---- Given records

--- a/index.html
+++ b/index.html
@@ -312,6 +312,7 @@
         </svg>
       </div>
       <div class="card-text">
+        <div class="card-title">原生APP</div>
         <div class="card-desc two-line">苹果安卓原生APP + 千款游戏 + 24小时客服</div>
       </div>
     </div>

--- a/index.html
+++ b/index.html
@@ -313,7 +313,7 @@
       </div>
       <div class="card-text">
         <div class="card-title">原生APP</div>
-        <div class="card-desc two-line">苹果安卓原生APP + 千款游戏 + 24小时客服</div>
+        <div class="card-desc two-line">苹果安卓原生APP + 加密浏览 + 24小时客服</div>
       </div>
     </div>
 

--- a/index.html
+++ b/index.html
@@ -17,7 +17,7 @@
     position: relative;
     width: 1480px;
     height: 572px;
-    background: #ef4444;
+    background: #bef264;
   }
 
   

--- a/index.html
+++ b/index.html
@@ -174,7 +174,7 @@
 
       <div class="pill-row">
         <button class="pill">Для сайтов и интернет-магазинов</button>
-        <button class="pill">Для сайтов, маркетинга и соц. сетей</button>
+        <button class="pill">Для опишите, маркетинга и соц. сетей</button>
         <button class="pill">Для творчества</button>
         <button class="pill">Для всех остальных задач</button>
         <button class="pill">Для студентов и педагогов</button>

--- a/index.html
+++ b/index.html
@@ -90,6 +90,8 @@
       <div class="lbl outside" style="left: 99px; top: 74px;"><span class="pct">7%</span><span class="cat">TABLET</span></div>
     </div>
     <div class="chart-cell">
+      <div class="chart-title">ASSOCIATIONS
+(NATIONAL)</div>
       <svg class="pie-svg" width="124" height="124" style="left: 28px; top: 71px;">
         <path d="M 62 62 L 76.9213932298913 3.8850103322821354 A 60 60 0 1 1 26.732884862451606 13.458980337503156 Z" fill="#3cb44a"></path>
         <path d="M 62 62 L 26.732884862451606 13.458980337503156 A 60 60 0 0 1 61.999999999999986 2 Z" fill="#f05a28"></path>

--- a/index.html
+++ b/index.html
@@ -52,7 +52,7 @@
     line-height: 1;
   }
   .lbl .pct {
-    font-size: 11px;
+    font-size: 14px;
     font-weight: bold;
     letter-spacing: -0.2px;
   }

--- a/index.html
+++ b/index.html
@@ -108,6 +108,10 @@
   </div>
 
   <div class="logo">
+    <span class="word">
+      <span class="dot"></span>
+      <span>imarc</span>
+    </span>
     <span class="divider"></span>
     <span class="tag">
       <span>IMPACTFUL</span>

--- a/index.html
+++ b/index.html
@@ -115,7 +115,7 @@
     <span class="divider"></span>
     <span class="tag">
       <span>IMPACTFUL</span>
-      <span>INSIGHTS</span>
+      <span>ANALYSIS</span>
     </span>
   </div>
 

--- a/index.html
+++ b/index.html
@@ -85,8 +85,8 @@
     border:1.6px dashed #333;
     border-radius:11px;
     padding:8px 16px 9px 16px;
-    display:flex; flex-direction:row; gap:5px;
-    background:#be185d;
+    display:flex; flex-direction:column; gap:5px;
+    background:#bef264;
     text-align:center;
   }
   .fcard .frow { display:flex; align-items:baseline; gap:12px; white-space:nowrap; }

--------

Instructions for the task: When a line of the records holds the word "title", copy that line.

Exercise result:
+        <div class="card-title">原生APP</div>
         <div class="card-title">原生APP</div>
+      <div class="chart-title">ASSOCIATIONS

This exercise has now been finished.